**TASK INSTRUCTIONS**. Look below for the line that has "(395, 1441) none". Set down the lines from there through the line that has "[409,988,449,999] int32 ->", exactly as written.

### PROVIDED RECORDS ###

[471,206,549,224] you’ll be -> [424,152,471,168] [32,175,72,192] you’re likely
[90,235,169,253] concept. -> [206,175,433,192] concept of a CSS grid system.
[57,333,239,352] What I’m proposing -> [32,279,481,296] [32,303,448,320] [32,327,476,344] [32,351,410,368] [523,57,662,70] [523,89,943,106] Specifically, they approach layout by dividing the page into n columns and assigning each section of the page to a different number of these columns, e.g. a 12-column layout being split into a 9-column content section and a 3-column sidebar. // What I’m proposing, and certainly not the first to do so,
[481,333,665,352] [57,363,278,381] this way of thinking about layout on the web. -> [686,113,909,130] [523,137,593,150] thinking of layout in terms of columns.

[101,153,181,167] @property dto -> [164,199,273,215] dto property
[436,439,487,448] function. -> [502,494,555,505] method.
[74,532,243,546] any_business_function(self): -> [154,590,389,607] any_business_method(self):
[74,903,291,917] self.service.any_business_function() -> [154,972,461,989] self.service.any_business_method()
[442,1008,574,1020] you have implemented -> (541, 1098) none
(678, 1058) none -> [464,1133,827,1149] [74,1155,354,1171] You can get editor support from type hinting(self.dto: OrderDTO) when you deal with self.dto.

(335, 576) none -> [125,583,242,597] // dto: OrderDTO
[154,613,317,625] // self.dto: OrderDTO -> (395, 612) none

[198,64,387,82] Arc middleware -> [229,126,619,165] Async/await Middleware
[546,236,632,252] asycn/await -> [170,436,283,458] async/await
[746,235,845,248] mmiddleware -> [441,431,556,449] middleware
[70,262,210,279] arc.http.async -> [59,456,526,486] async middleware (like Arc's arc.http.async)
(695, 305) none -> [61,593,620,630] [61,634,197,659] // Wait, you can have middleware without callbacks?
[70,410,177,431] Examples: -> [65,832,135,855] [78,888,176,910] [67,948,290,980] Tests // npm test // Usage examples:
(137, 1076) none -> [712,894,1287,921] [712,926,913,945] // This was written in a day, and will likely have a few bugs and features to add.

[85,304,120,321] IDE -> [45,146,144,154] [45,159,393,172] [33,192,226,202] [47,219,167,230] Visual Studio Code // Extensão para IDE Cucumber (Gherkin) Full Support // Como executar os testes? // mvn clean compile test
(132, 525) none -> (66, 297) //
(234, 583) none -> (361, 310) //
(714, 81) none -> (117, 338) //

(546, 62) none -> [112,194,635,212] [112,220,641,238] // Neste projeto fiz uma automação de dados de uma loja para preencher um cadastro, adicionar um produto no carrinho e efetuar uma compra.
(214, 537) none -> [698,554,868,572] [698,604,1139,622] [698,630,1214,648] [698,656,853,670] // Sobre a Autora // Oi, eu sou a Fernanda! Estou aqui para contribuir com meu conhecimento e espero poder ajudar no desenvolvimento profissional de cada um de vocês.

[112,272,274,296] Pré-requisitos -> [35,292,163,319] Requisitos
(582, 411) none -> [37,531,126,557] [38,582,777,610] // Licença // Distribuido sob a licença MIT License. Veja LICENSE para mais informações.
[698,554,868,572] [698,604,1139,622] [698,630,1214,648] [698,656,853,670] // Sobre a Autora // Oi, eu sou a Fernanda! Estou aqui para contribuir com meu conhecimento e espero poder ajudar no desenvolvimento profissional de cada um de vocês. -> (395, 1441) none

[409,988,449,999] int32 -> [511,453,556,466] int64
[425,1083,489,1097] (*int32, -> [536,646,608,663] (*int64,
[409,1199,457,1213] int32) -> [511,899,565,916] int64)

###

**ANSWER BELOW**.
[698,554,868,572] [698,604,1139,622] [698,630,1214,648] [698,656,853,670] // Sobre a Autora // Oi, eu sou a Fernanda! Estou aqui para contribuir com meu conhecimento e espero poder ajudar no desenvolvimento profissional de cada um de vocês. -> (395, 1441) none

[409,988,449,999] int32 -> [511,453,556,466] int64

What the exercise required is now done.